I had only been there a few days. It was a nice house; the tenants seemed OK. Mr Jenkinson lived on the ground floor. He acted like a sort of caretaker, doing small repairs and stuff. Rumour had it he owned the place but didn’t want to let on. He’d been trying to talk to me every day since I arrived, but I’d managed to avoid him. I didn’t want him getting too close a look at me. There was a kitchen on the ground floor as well where the tenants could cook something to eat and take it back to their rooms. There were three rooms on the first floor and a bathroom. I had to pay a months rent in advance. That might seem a lot seen as I only planned to stay a few days, but as they say nothing ventured, nothing gained. And I had planned to gain a great deal.
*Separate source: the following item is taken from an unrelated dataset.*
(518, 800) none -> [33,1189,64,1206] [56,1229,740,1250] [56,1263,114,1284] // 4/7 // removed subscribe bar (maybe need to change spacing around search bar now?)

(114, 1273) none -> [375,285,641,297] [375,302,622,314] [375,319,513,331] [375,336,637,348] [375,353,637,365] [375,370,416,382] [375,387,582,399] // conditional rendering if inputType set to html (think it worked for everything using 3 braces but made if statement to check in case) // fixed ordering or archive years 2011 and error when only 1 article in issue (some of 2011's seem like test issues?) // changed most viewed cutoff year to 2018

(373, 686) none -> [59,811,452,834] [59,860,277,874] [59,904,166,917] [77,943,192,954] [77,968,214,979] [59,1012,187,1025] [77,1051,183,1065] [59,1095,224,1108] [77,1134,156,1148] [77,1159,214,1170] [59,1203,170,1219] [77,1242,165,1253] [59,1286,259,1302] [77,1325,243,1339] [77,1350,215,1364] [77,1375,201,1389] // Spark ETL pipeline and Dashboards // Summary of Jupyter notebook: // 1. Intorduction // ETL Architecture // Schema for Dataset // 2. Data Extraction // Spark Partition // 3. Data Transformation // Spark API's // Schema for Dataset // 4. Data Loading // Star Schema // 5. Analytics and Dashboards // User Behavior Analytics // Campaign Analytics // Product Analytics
Now you might think I’m paranoid, but I know if someone is watching me. It’s like a sixth sense. That morning, I was in the bathroom and I had that sense, you know, that feeling you get, that there is someone else there. It was only a small room, no bigger than 9 x 6 but I found myself turning the laundry basket upside down. I ask you! Who could hide in the laundry basket, why even a contortionist couldn’t fold up small enough to get in there. I even prized the bath panel away from the bath and peered underneath, but there was nothing to be seen except the remains of an old towel, covered in dust and cobwebs. I bet the old man found it hard to put that panel back in place. Serves him right!

Then when I was in the kitchen I thought I could hear something. A quiet, whirring sound. It seemed to be coming from the cupboards above the fridge. I took out everything that was in there. Pots of jam, cereal packets, custard powder, and tins of this and that. But nothing else.

When the pretty dark headed girl went out to work I slipped into her room. It was a nice room, clean and tidy. But I still had this feeling that there was someone there. I could hear sounds. The curtains were still closed so it was quite dark. I turned over the chairs and the settee to make sure there was nothing underneath. I pulled out all the drawers and cupboards and emptied them on to the bed. By the time I’d finished the place looked like a bomb had hit it. But there was nothing unusual there.

The other tenant had left early. From the look of him he worked on a building site. He wore overalls and a donkey jacket. His room was a tip. It didn’t take me long to go through his few possessions. I straightened up the furniture, hung up clothes that had been left on the floor. I was enjoying myself thinking about him coming back - looking around – trying to work out what had happened. Then I heard it again, whirring and clicking, very quiet, but definitely whirring and clicking.

I had been listening out for old Jenkinson to go out. Every morning this week he had left the house at 10 o’clock, and every morning I’d followed him. He always did the same thing. Into the corner shop for a few groceries then on to the newsagent for a paper, then into the caff for a cup of tea. Back in the house at eleven. As if on cue, the front door slammed. Going back to my room I quickly packed the pieces of jewellery, the cigarette case and a very nice silver photograph frame into the hold all which held the few clothes I had brought with me. The cash I had taken from ‘Wimpy’ man I put in my wallet and the very expensive watch, which he obviously didn’t like to wear to work, I slipped on my wrist. All I needed now was 10 minutes on the ground floor to locate the small fortune that the old man must have hidden away.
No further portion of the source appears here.